Again, these are the process groups from the PMBOK Guide, which is published and copyright to the Project Management Institute.
If you answered “Initiating, Planning, Executing, Monitoring & Controlling, and Closing” then you are making the most common mistakes where most practitioner who are PMP or follow PMI makes. These process groups are NOT project phases. Per the PMBOK Guide the process groups repeat in EVERY PHASE! Refer to the next two images – both explain this point in a different way.
The first image
The Second Image
We have published many articles on this topic before, you can search our blog site for more reading. We are also working on book on the PMBOK but that might be a few months before it would be ready.
I’ve been saying and teaching the same for many, many years now, Mounir. http://www.projecttimes.com/the-rules-of-lean-project-management-part-6.html . Still, many project specialists, including PMPs (even those who train others) do not understand that. Maybe one day, it will register ! Cheers from Montreal
Hi Claude
I guess you and I and many others has been saying for years and maybe the people we touch learn about this … but the challenge unless PMI start to stop publishing papers and case studies that present the process groups as project phases; and the PMP exams starts to ask questions like this so it gets into the PMP prep books; and the PMBOK stop using the term project to mean “project or phase”; we will still have PMP, CAPM, and other PMI loyalists – who does not understand the PMBOK making this mistake.
I understand, Mounir.
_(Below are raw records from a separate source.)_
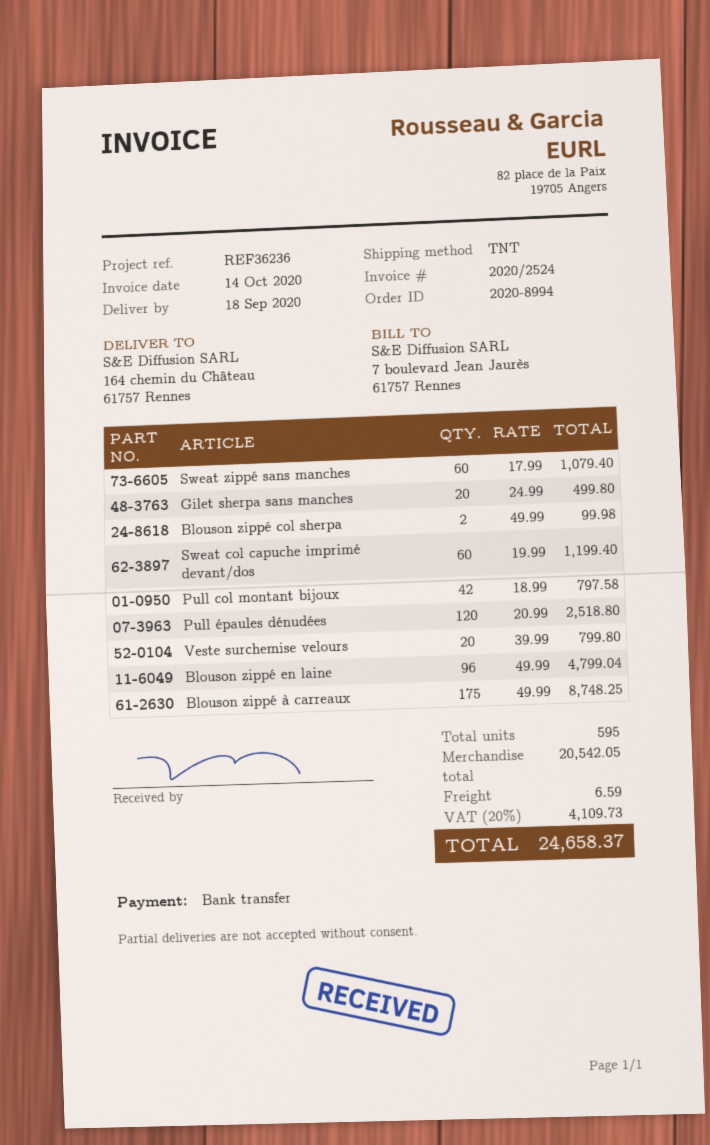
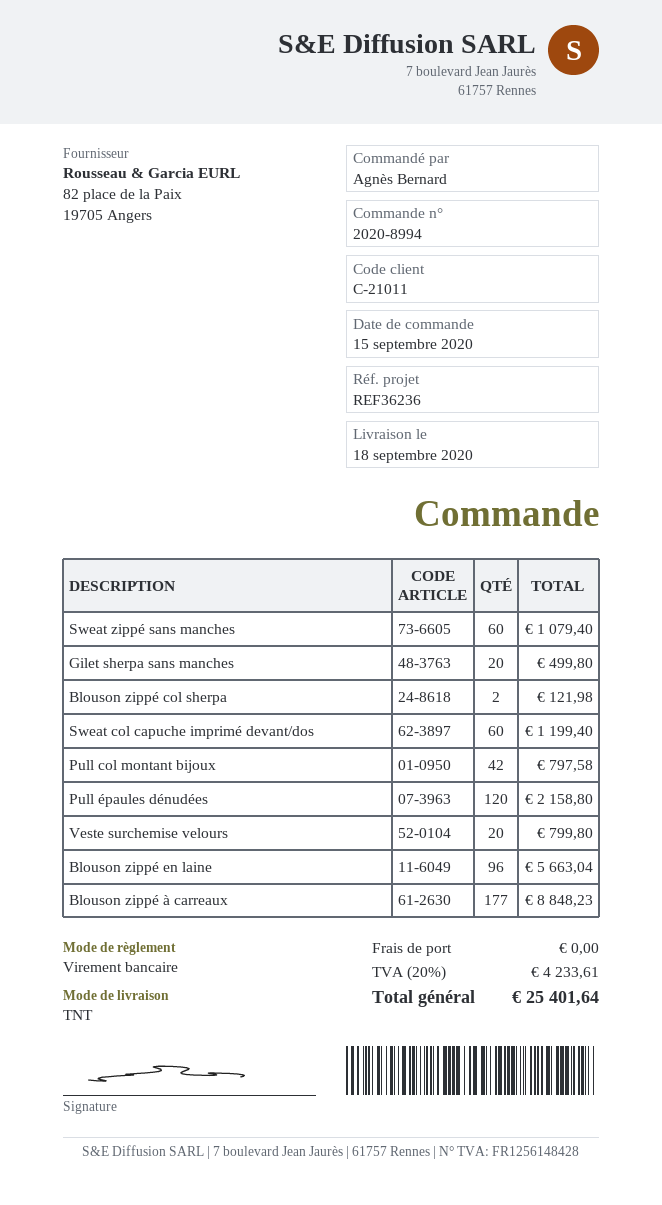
Blouson zippé col sherpa: 2 for 99.98 -> 2 for 121.98
Pull épaules dénudées: 120 for 2518.80 -> 120 for 2158.80
Blouson zippé en laine: 96 for 4799.04 -> 96 for 5663.04
Blouson zippé à carreaux: 175 for 8748.25 -> 177 for 8848.23
shipping: 6.59 -> 0.00
tax: 20% = 4109.73 -> 20% = 4233.61
total: 24658.37 -> 25401.64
What is sad is that the PMBoK has tried to change this since in the third edition (2004), but it has never been properly fixed afterwards.
I believe anyway that the real problem is that many of the people on the standard committees and volunteer writing teams in PMI do not even understand this themselves….or do not really care as long as they win their PDUs. 🙂
I believe you might spend a lot of energy trying to fix those things from within PMI. I myself did and I am done trying again 🙂
I, as one of the co-authors of the first edition of «The Standard for Portfolio Management», made some mistakes writing the first standard. I tried for more than 6 years to have it fixed in edition 2 and 3. These editions did not improve on edition 1; they got worse, since the people who wrote them most surely do not even work on project portfolio management endeavors; if they did this would be fixed right now : http://www.projecttimes.com/the-standard-for-portfolio-management-%E2%80%93-something-big-is-missing.html . When I met the team leader for edition 3 in Washington in 2010 (with my co-lead for edition 1), it was obvious she had no clue of what was really going on in project portfolios and nothing I would say was listened to; her ego was to strong – she was competing with me instead of seeing I was just trying to help her.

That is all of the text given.